Scan the lines below for the word "title". Copy each line you find it in.

--------------------

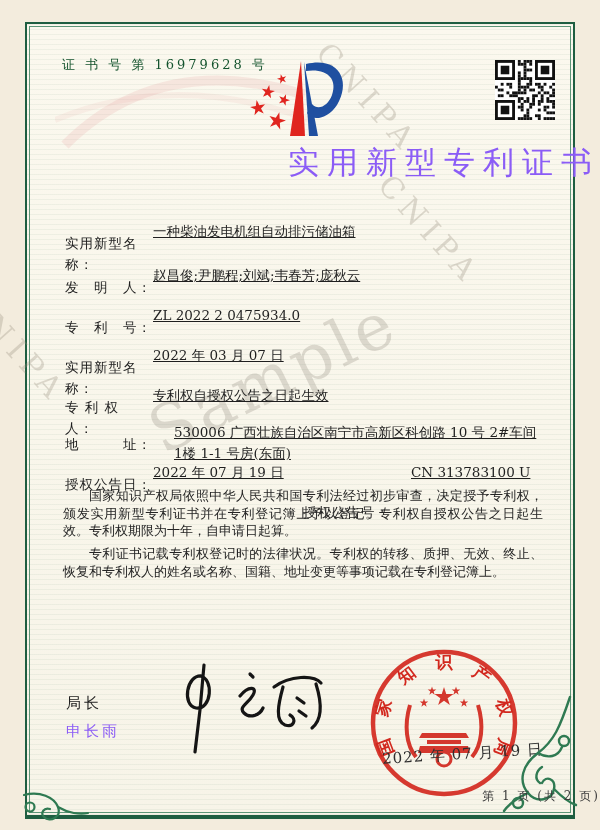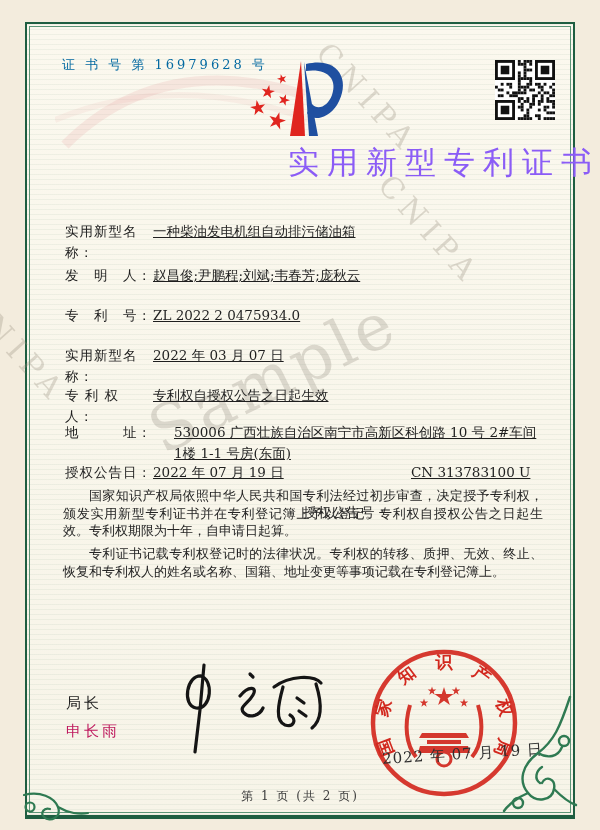--- a/index.html
+++ b/index.html
@@ -22,55 +22,55 @@
     border:1px solid #5d9678;
   }
   
   .wm{position:absolute;pointer-events:none;white-space:nowrap;font-family:"DejaVu Serif","Liberation Serif",serif;}
   .wm-sample{left:140px;top:340px;font-size:64px;color:rgba(125,115,103,0.24);transform:rotate(-26deg);letter-spacing:4px;}
   .wm-cnipa{font-size:30px;color:rgba(150,140,124,0.30);letter-spacing:7px;transform:rotate(48deg);}
   .wm-c1{left:300px;top:80px;}
   .wm-c2{left:362px;top:212px;}
   .wm-c3{left:-52px;top:330px;}
   
-  .cert-no{position:absolute;left:62px;top:56px;font-size:13px;letter-spacing:3px;color:#0369a1;}
+  .cert-no{position:absolute;left:62px;top:56px;font-size:13px;letter-spacing:3px;color:#14532d;}
   .logo{position:absolute;left:238px;top:54px;}
   .qr{position:absolute;left:495px;top:60px;}
   .title{
     position:absolute;left:0;top:142px;width:100%;text-align:right;
     font-size:31px;font-weight:normal;letter-spacing:8px;color:#8b5cf6;
   }
   
   .row{position:absolute;left:65px;width:482px;font-size:13.5px;line-height:21px;color:#1f1f1f;display:flex;}
-  .row .lbl{flex:0 0 88px;letter-spacing:1px;}
+  .row .lbl{flex:0 0 88px;letter-spacing:1px;margin-top:12px;}
   .row .val{flex:1;text-decoration:underline;}
   .r1{top:221px}.r2{top:265px}.r3{top:305px}.r4{top:345px}.r5{top:385px}
   .r6{top:422px}.r6 .val{max-width:396px;margin-left:21px;}
   .r7{top:462px}
   .r7 .val1{flex:0 0 150px;}
   .r7 .lbl2{flex:0 0 108px;letter-spacing:1px;margin-top:40px;}
   
   .para{position:absolute;left:63px;width:480px;font-size:13px;line-height:17.5px;
         text-align:justify;text-indent:2em;color:#242424;}
   .p1{top:487px}.p2{top:545px}
   
   .signer-title{position:absolute;left:66px;top:694px;font-size:15px;letter-spacing:3px;color:#1c1c1c;}
-  .signer-name{position:absolute;left:66px;top:722px;font-size:15px;letter-spacing:3px;color:#be185d;}
+  .signer-name{position:absolute;left:66px;top:722px;font-size:15px;letter-spacing:3px;color:#8b5cf6;}
   .signature{position:absolute;left:178px;top:660px;}
   
   .seal{position:absolute;left:366px;top:645px;}
   .seal-date{
     position:absolute;left:382px;top:744px;width:190px;font-size:15px;color:#2e2e2e;
     letter-spacing:1px;transform:rotate(-3.5deg);white-space:nowrap;
   }
   
   .flourish-right{position:absolute;left:496px;top:693px;}
   .flourish-bl{position:absolute;left:20px;top:789px;}
   .pink-arc{position:absolute;left:55px;top:40px;pointer-events:none;}
-  .footer{position:absolute;left:0;top:788px;width:100%;text-align:center;font-size:12px;color:#3a3a3a;letter-spacing:2px;}
+  .footer{position:absolute;left:0;top:788px;width:100%;text-align:right;font-size:12px;color:#3a3a3a;letter-spacing:2px;}
 </style>
 </head>
 <body>
 
 <div class="frame">
   <div class="frame-inner"></div>
 </div>
 
 <svg class="pink-arc" width="260" height="120">
   <path d="M10,105 Q105,10 250,55" stroke="rgba(228,150,150,0.18)" stroke-width="10" fill="none"></path>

--------------------

Response:
   .title{
   .signer-title{position:absolute;left:66px;top:694px;font-size:15px;letter-spacing:3px;color:#1c1c1c;}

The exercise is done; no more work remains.